Sudbury Time Twist
Description
$11.95
ISBN 0-88823-085-0
Author
Publisher
Year
Review
Sudbury Time Twist, Wence Horai’s first science fiction story for young readers, is a disappointing book. The subject material seems promising enough — young children travelling back in time to witness the cataclysmic event of a huge meteorite crashing into Earth in what is now the Sudbury mining area. But Horai leaves his readers with little more than an admittedly interesting geology lesson wrapped in a flimsy plot.
The story centres on four youngsters from Toronto who take a field trip to the barren landscape of Sudbury. Under the guidance of a geology professor named Stan Kowalski (not to be confused with his namesake of Streetcar fame), they learn some of the history of the area and some details about the mining companies and the ecological programs underway. But when one day the youngsters go exploring on their own, they discover a “Structure,’ capable of transporting them back in time. They embark upon their journey to the past with Jane and George, a lukewarm pair of geology students from the University of Toronto who have squatters’ rights to the Structure. After a day of Precambrian play and a close-up look at the meteorite falling to earth, they return to the present for a denouement that includes moralizing by the police and a worried Kowalski, some third-rate theorizing about the Structure, and a misbegotten car chase scene.

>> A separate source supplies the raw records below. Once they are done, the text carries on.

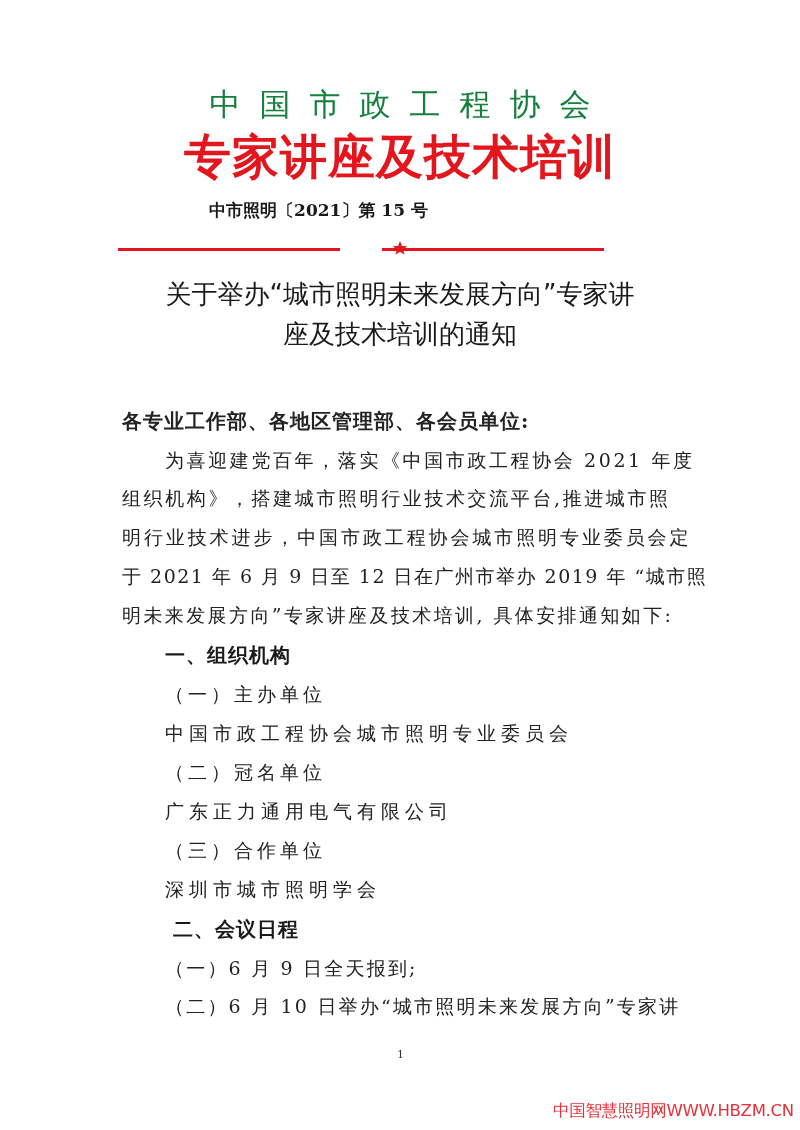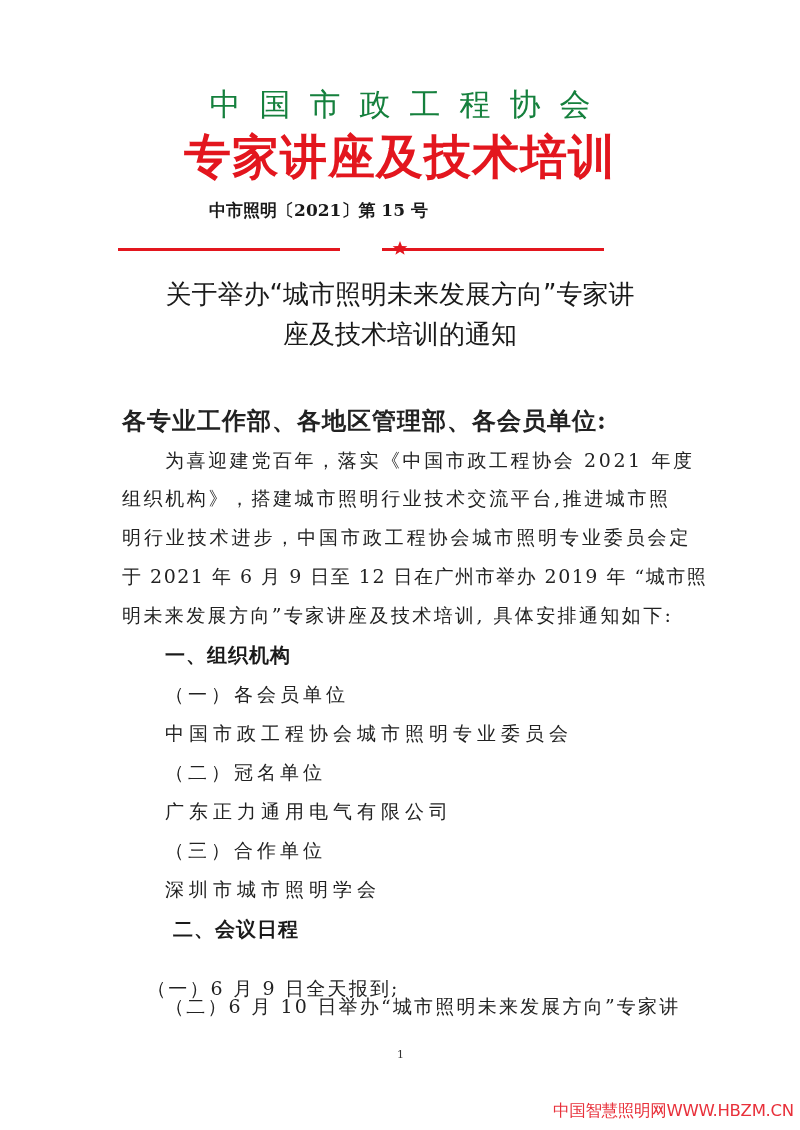--- a/index.html
+++ b/index.html
@@ -84,7 +84,7 @@
     .salutation {
       left: 122px; top: 402px;
       font-weight: bold;
-      font-size: 24px;
+      font-size: 20px;
       letter-spacing: 1px;
     }
     .para-line { left: 122px; }

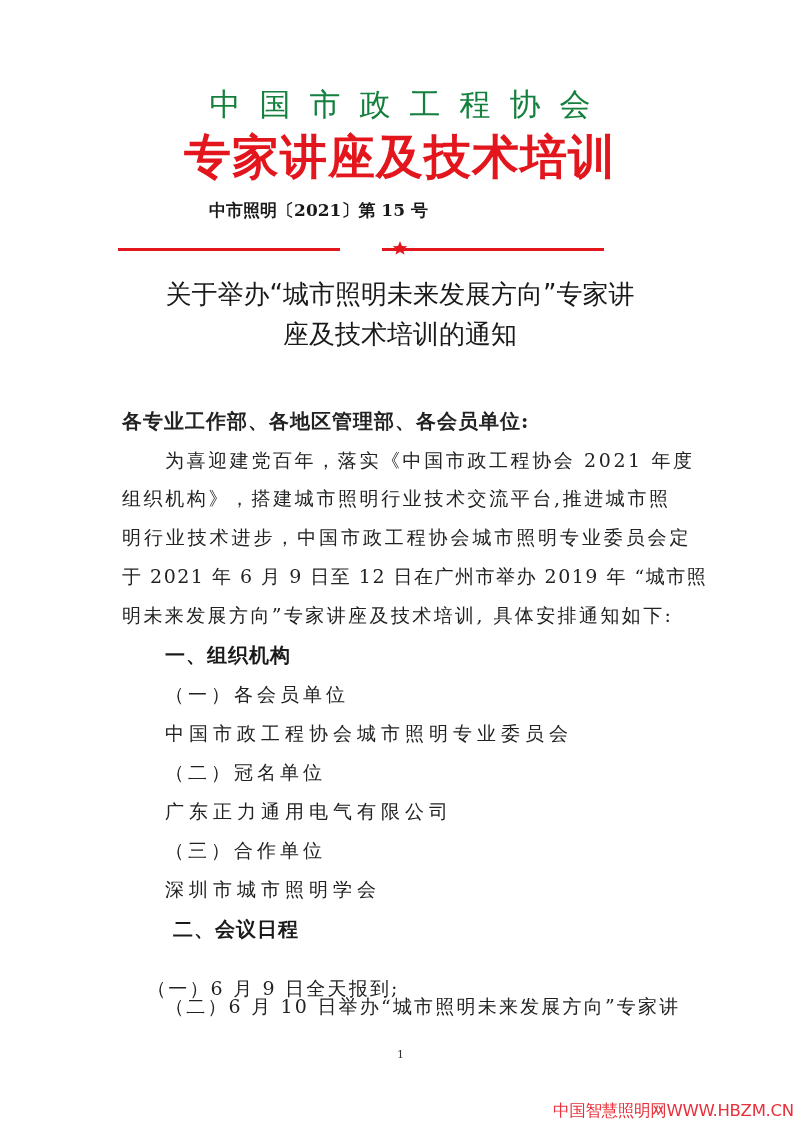--- a/index.html
+++ b/index.html
@@ -137,7 +137,7 @@
 <div class="abs text para-line" style="top:596px; letter-spacing:2.4px;">明未来发展方向”专家讲座及技术培训, 具体安排通知如下:</div>
 
 <div class="abs heading" style="left:165px; top:636px; line-height:38px;">一、组织机构</div>
-<div class="abs text sub-heading" style="left:165px; top:675px;">（一）各会员单位</div>
+<div class="abs text sub-heading" style="left:165px; top:675px;">（一）主办单位</div>
 <div class="abs text item-text" style="left:165px; top:714px;">中国市政工程协会城市照明专业委员会</div>
 <div class="abs text sub-heading" style="left:165px; top:753px;">（二）冠名单位</div>
 <div class="abs text item-text" style="left:165px; top:792px;">广东正力通用电气有限公司</div>

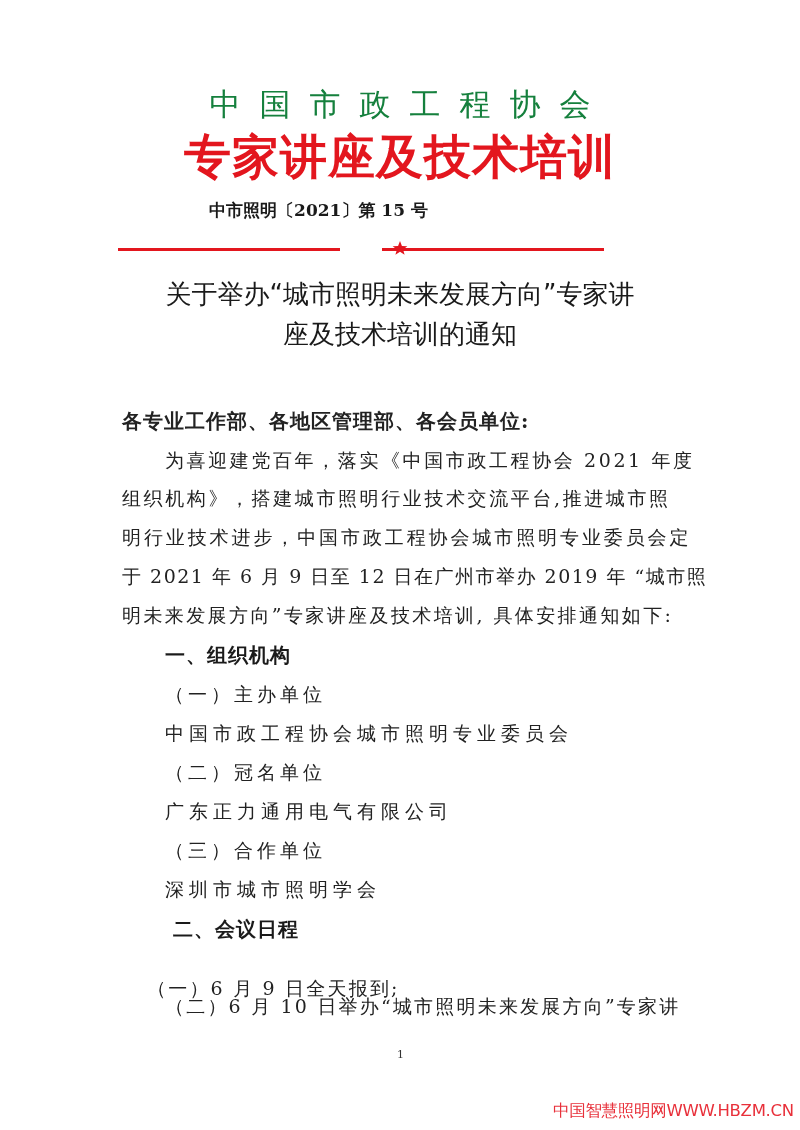--- a/index.html
+++ b/index.html
@@ -145,7 +145,7 @@
 <div class="abs text item-text" style="left:165px; top:870px;">深圳市城市照明学会</div>
 
 <div class="abs heading" style="left:173px; top:910px; line-height:38px;">二、会议日程</div>
-<div class="abs text" style="left:147px; top:949px; letter-spacing:2.2px;margin-top:20px;">（一）6 月 9 日全天报到;</div>
+<div class="abs text" style="left:165px; top:949px; letter-spacing:2.2px;">（一）6 月 9 日全天报到;</div>
 <div class="abs text" style="left:165px; top:987px; letter-spacing:2.2px;">（二）6 月 10 日举办“城市照明未来发展方向”专家讲</div>
 
 <div class="abs page-number">1</div>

As a dressed-up geology lesson, the book has some value. But even at this, the book is marred by diction that oscillates between the stiltedly formal and the awkwardly colloquial. One is never sure what to expect. A youngster at one point “landed on his rear”; later, surrounded by a force field, his sister is seen “stamping the barrier with her bum.” That the characters are most often mechanical mouthpieces for Horai’s lessons can perhaps be excused by the book’s didactic purposes, yet they rarely simply “say” anything. Instead they “exclaim in exasperation,” or “wonder aloud,” or “demand sternly”; one of them “heaves a sigh” after saying “Oh my.”
The geology lessons are welcome and educational, but Horai sells his young audience short with a less than satisfactory story.